Although I was never exactly the quickest "riffer," I did get things lashed together in time to submit the MSTing to the challenge. It went up on the
Vault, but it didn't seem anyone else had bothered to get something finished in time. Then, the Vault's message board shut down, and while it still continued to put up occasional submissions for some years to come that seemed it for the "MSTing community." That may have kept me from ever writing up a "MSTing guide" for that last solo MSTing of mine, for the possibly specious reason that I didn't have another entry to balance the columns on my home page. (I'd contributed to one or two more group MSTings that never got fully compiled; I just stopped getting emails about them.) In the end it didn't seem to bother me too much, though, because I'd just happened on the small knot of "positive Star Wars movies fans," which was that much more interesting to become part of.
Since that point I have wondered about working on more MSTings; "

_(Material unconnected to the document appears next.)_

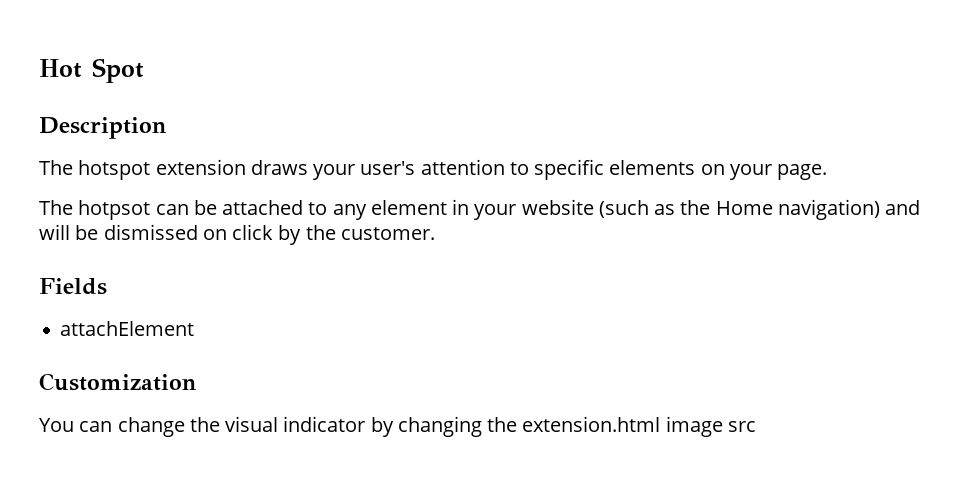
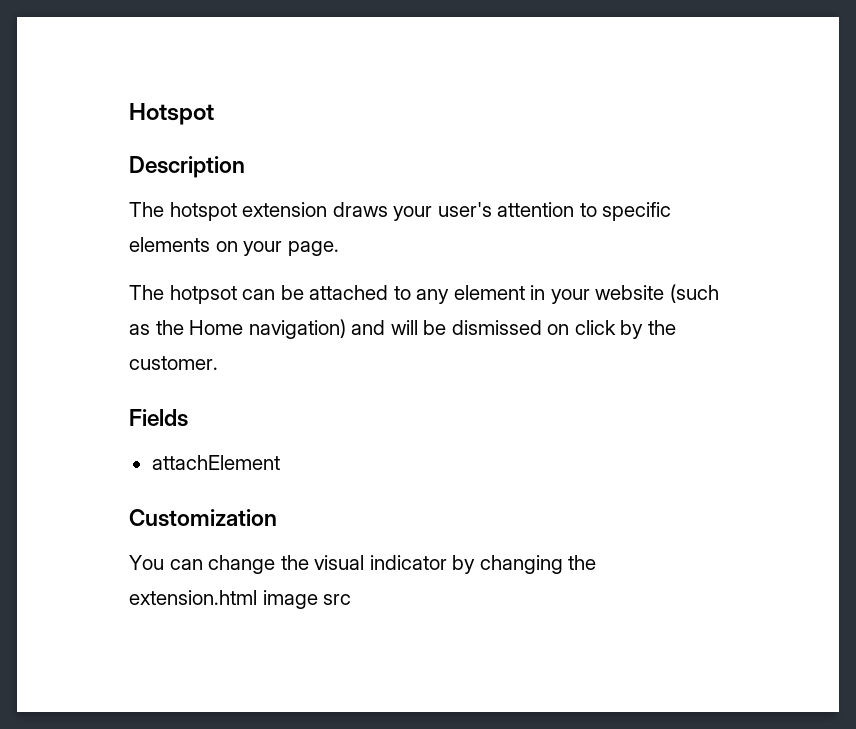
[39,58,144,83] Hot Spot -> [129,103,214,125] Hotspot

Elmer Studios" returning after an absence of years did help there. I suppose I'm not really into reading fanfiction any more, though, which makes trolling through archives of it to find things entertainingly bad (not just "stuff that deserves a harsh response, however cloaked in humour" any more, or at least I'd hope) that much more distant. The sprawling off-kilter epics MSTings seemed to wind up trying to take on don't seem to be around as much anyway, for all that I have imagined a recent anime title or two from the past decade might well offer enough opportunity for spinning off on strange, self-gratifying tangents. Still, it is something I remember.